## Supplied records
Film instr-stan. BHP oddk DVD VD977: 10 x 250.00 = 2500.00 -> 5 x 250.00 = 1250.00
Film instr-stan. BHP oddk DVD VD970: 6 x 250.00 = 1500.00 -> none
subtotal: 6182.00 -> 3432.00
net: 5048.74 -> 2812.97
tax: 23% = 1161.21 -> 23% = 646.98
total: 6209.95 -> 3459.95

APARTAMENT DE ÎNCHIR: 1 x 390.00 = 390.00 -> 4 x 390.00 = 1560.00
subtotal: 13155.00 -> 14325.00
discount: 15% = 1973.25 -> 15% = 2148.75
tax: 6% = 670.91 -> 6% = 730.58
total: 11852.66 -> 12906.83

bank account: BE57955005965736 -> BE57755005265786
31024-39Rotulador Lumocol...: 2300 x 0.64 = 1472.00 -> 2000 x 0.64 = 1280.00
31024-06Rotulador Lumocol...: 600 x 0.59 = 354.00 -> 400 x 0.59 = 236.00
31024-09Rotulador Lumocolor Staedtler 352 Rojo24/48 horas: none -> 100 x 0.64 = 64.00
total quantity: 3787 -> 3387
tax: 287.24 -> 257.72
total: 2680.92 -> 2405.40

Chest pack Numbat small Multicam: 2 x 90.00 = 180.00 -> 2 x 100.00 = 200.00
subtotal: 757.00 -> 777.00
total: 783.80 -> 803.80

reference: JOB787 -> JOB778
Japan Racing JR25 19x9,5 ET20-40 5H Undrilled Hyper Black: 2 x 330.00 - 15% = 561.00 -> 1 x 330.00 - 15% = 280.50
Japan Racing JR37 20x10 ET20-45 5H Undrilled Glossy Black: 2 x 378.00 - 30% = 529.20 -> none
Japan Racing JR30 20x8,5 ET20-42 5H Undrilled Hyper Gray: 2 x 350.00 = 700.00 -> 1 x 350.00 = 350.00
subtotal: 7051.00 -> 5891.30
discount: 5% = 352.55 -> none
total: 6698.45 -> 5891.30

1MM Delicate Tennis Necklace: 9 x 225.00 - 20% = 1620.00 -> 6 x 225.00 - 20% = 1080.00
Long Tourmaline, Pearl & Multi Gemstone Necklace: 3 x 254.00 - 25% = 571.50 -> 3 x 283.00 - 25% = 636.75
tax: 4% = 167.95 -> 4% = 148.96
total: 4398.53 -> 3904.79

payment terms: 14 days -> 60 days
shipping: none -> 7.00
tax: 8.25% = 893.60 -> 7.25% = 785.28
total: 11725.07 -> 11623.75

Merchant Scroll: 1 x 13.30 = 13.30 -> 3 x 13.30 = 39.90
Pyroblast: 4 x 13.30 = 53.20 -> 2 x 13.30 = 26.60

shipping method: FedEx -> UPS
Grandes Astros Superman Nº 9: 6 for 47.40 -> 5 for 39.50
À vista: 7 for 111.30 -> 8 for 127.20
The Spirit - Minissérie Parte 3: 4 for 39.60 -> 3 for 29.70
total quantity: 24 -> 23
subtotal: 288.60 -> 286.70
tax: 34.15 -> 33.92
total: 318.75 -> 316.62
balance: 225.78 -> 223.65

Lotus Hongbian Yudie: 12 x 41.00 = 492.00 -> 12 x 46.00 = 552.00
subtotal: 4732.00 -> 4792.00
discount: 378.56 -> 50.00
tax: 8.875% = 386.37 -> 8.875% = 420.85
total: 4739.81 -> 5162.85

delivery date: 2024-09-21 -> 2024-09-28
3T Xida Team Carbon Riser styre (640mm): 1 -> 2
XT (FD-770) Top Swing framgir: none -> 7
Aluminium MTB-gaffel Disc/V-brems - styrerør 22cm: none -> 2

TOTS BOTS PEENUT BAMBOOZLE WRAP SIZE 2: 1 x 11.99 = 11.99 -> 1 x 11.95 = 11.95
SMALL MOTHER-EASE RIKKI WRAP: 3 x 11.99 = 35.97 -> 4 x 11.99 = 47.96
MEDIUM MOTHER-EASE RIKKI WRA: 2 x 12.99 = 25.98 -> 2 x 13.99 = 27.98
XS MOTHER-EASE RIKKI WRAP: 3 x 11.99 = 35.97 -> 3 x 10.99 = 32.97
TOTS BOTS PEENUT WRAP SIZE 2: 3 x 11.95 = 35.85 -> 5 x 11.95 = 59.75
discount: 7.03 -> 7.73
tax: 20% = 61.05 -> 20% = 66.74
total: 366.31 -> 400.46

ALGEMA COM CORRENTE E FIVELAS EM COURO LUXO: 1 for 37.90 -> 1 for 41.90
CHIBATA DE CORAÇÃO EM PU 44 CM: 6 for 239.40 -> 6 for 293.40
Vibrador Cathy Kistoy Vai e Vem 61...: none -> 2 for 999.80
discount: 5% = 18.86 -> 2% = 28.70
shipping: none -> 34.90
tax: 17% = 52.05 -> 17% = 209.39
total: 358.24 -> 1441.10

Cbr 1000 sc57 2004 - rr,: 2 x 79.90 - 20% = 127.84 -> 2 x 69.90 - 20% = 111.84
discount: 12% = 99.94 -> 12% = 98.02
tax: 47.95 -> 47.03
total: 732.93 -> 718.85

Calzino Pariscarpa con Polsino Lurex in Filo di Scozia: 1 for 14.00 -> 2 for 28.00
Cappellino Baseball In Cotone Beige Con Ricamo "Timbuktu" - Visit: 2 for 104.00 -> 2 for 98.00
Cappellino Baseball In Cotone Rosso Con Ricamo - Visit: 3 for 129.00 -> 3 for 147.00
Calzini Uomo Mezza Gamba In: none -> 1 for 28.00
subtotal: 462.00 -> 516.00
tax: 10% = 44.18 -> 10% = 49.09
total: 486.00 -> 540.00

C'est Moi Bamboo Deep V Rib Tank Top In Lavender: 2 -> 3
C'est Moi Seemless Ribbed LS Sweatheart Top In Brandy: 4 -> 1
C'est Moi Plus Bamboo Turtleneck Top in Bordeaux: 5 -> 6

## The problem
A verbatim copy of all the entries is the expected result.

## Answer space
Film instr-stan. BHP oddk DVD VD977: 10 x 250.00 = 2500.00 -> 5 x 250.00 = 1250.00
Film instr-stan. BHP oddk DVD VD970: 6 x 250.00 = 1500.00 -> none
subtotal: 6182.00 -> 3432.00
net: 5048.74 -> 2812.97
tax: 23% = 1161.21 -> 23% = 646.98
total: 6209.95 -> 3459.95

APARTAMENT DE ÎNCHIR: 1 x 390.00 = 390.00 -> 4 x 390.00 = 1560.00
subtotal: 13155.00 -> 14325.00
discount: 15% = 1973.25 -> 15% = 2148.75
tax: 6% = 670.91 -> 6% = 730.58
total: 11852.66 -> 12906.83

bank account: BE57955005965736 -> BE57755005265786
31024-39Rotulador Lumocol...: 2300 x 0.64 = 1472.00 -> 2000 x 0.64 = 1280.00
31024-06Rotulador Lumocol...: 600 x 0.59 = 354.00 -> 400 x 0.59 = 236.00
31024-09Rotulador Lumocolor Staedtler 352 Rojo24/48 horas: none -> 100 x 0.64 = 64.00
total quantity: 3787 -> 3387
tax: 287.24 -> 257.72
total: 2680.92 -> 2405.40

Chest pack Numbat small Multicam: 2 x 90.00 = 180.00 -> 2 x 100.00 = 200.00
subtotal: 757.00 -> 777.00
total: 783.80 -> 803.80

reference: JOB787 -> JOB778
Japan Racing JR25 19x9,5 ET20-40 5H Undrilled Hyper Black: 2 x 330.00 - 15% = 561.00 -> 1 x 330.00 - 15% = 280.50
Japan Racing JR37 20x10 ET20-45 5H Undrilled Glossy Black: 2 x 378.00 - 30% = 529.20 -> none
Japan Racing JR30 20x8,5 ET20-42 5H Undrilled Hyper Gray: 2 x 350.00 = 700.00 -> 1 x 350.00 = 350.00
subtotal: 7051.00 -> 5891.30
discount: 5% = 352.55 -> none
total: 6698.45 -> 5891.30

1MM Delicate Tennis Necklace: 9 x 225.00 - 20% = 1620.00 -> 6 x 225.00 - 20% = 1080.00
Long Tourmaline, Pearl & Multi Gemstone Necklace: 3 x 254.00 - 25% = 571.50 -> 3 x 283.00 - 25% = 636.75
tax: 4% = 167.95 -> 4% = 148.96
total: 4398.53 -> 3904.79

payment terms: 14 days -> 60 days
shipping: none -> 7.00
tax: 8.25% = 893.60 -> 7.25% = 785.28
total: 11725.07 -> 11623.75

Merchant Scroll: 1 x 13.30 = 13.30 -> 3 x 13.30 = 39.90
Pyroblast: 4 x 13.30 = 53.20 -> 2 x 13.30 = 26.60

shipping method: FedEx -> UPS
Grandes Astros Superman Nº 9: 6 for 47.40 -> 5 for 39.50
À vista: 7 for 111.30 -> 8 for 127.20
The Spirit - Minissérie Parte 3: 4 for 39.60 -> 3 for 29.70
total quantity: 24 -> 23
subtotal: 288.60 -> 286.70
tax: 34.15 -> 33.92
total: 318.75 -> 316.62
balance: 225.78 -> 223.65

Lotus Hongbian Yudie: 12 x 41.00 = 492.00 -> 12 x 46.00 = 552.00
subtotal: 4732.00 -> 4792.00
discount: 378.56 -> 50.00
tax: 8.875% = 386.37 -> 8.875% = 420.85
total: 4739.81 -> 5162.85

delivery date: 2024-09-21 -> 2024-09-28
3T Xida Team Carbon Riser styre (640mm): 1 -> 2
XT (FD-770) Top Swing framgir: none -> 7
Aluminium MTB-gaffel Disc/V-brems - styrerør 22cm: none -> 2

TOTS BOTS PEENUT BAMBOOZLE WRAP SIZE 2: 1 x 11.99 = 11.99 -> 1 x 11.95 = 11.95
SMALL MOTHER-EASE RIKKI WRAP: 3 x 11.99 = 35.97 -> 4 x 11.99 = 47.96
MEDIUM MOTHER-EASE RIKKI WRA: 2 x 12.99 = 25.98 -> 2 x 13.99 = 27.98
XS MOTHER-EASE RIKKI WRAP: 3 x 11.99 = 35.97 -> 3 x 10.99 = 32.97
TOTS BOTS PEENUT WRAP SIZE 2: 3 x 11.95 = 35.85 -> 5 x 11.95 = 59.75
discount: 7.03 -> 7.73
tax: 20% = 61.05 -> 20% = 66.74
total: 366.31 -> 400.46

ALGEMA COM CORRENTE E FIVELAS EM COURO LUXO: 1 for 37.90 -> 1 for 41.90
CHIBATA DE CORAÇÃO EM PU 44 CM: 6 for 239.40 -> 6 for 293.40
Vibrador Cathy Kistoy Vai e Vem 61...: none -> 2 for 999.80
discount: 5% = 18.86 -> 2% = 28.70
shipping: none -> 34.90
tax: 17% = 52.05 -> 17% = 209.39
total: 358.24 -> 1441.10

Cbr 1000 sc57 2004 - rr,: 2 x 79.90 - 20% = 127.84 -> 2 x 69.90 - 20% = 111.84
discount: 12% = 99.94 -> 12% = 98.02
tax: 47.95 -> 47.03
total: 732.93 -> 718.85

Calzino Pariscarpa con Polsino Lurex in Filo di Scozia: 1 for 14.00 -> 2 for 28.00
Cappellino Baseball In Cotone Beige Con Ricamo "Timbuktu" - Visit: 2 for 104.00 -> 2 for 98.00
Cappellino Baseball In Cotone Rosso Con Ricamo - Visit: 3 for 129.00 -> 3 for 147.00
Calzini Uomo Mezza Gamba In: none -> 1 for 28.00
subtotal: 462.00 -> 516.00
tax: 10% = 44.18 -> 10% = 49.09
total: 486.00 -> 540.00

C'est Moi Bamboo Deep V Rib Tank Top In Lavender: 2 -> 3
C'est Moi Seemless Ribbed LS Sweatheart Top In Brandy: 4 -> 1
C'est Moi Plus Bamboo Turtleneck Top in Bordeaux: 5 -> 6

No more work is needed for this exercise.